Of course, the answer to these questions depends on the type of model that was built. Assessment here refers to the technical merits of the model, rather than the measurement phase of the virtuous cycle.
Assessing Descriptive Models
The rule, If (state=’MA)’ then heating source is oil, seems more descriptive than the rule, If (area=339 OR area=351 OR area=413 OR area=508 OR
area=617 OR area=774 OR area=781 OR area=857 OR area=978) then heating source is oil. Even if the two rules turn out to be equivalent, the first one seems more expressive.

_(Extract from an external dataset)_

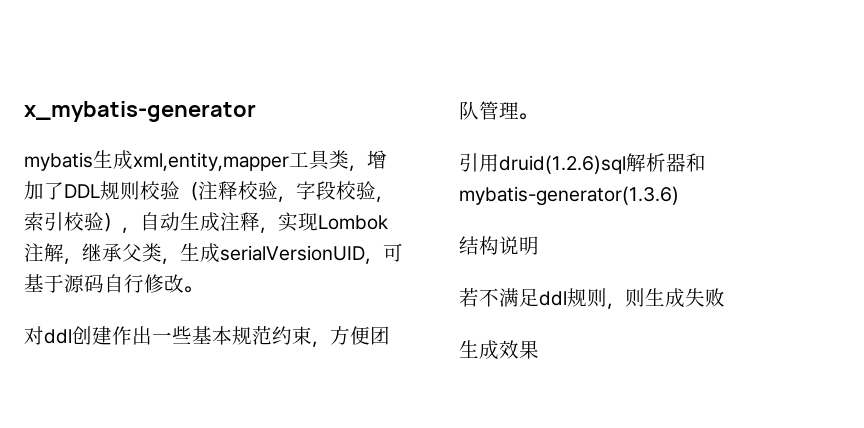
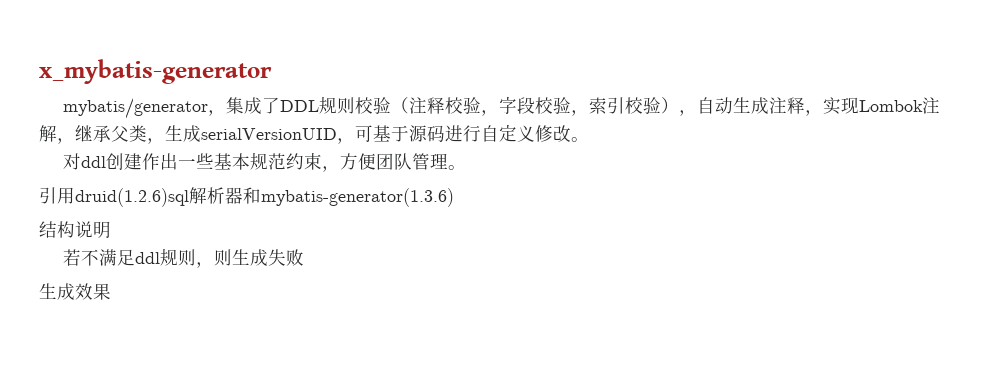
[24,150,387,171] [24,181,44,200] mybatis生成xml,entity,mapper工具类，增加 -> [63,97,263,119] mybatis/generator，集成
[104,274,144,293] 自行 -> [445,124,535,142] 进行自定义

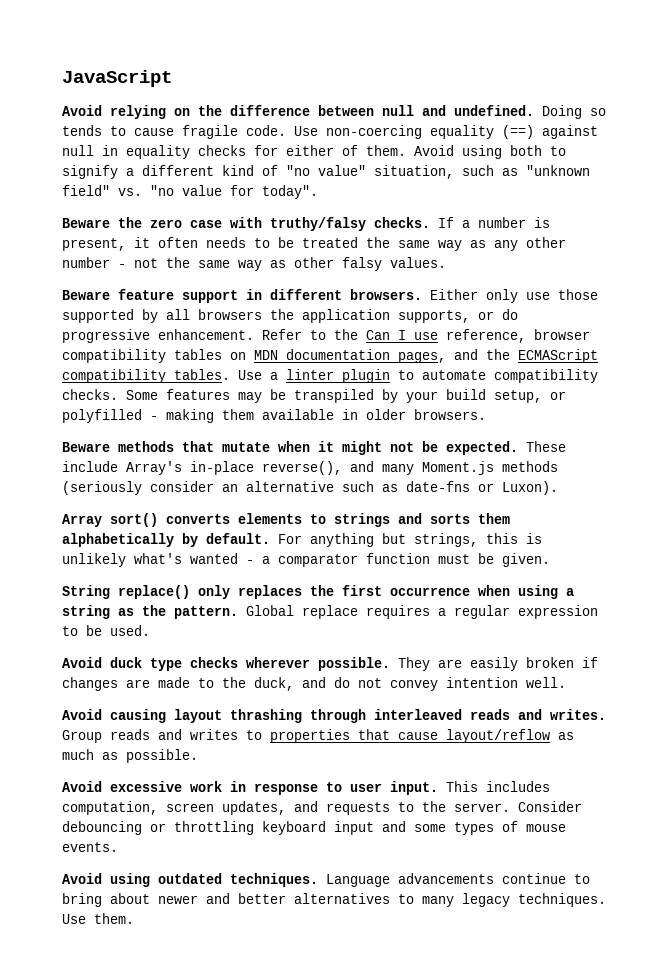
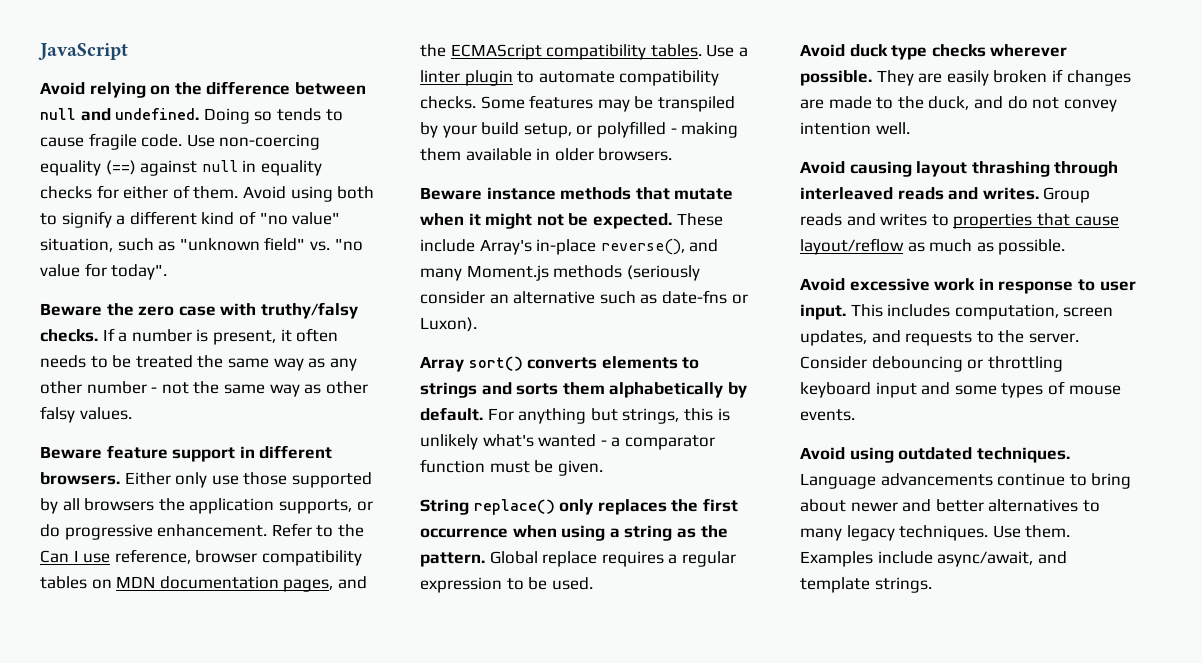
(110, 447) none -> [486,187,556,200] instance
(134, 918) none -> [800,551,1067,567] [800,577,932,593] Examples include async/await, and template strings.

Expressive power may seem purely subjective, but there is, in fact, a theoretical way to measure it, called the minimum description length or MDL. The minimum description length for a model is the number of bits it takes to encode both the rule and the list of all exceptions to the rule. The fewer bits required, the better the rule. Some data mining tools use MDL to decide which sets of rules to keep and which to weed out.
Assessing Directed Models
Directed models are assessed on their accuracy on previously unseen data.
Different data mining tasks call for different ways of assessing performance of the model as a whole and different ways of judging the likelihood that the model yields accurate results for any particular record.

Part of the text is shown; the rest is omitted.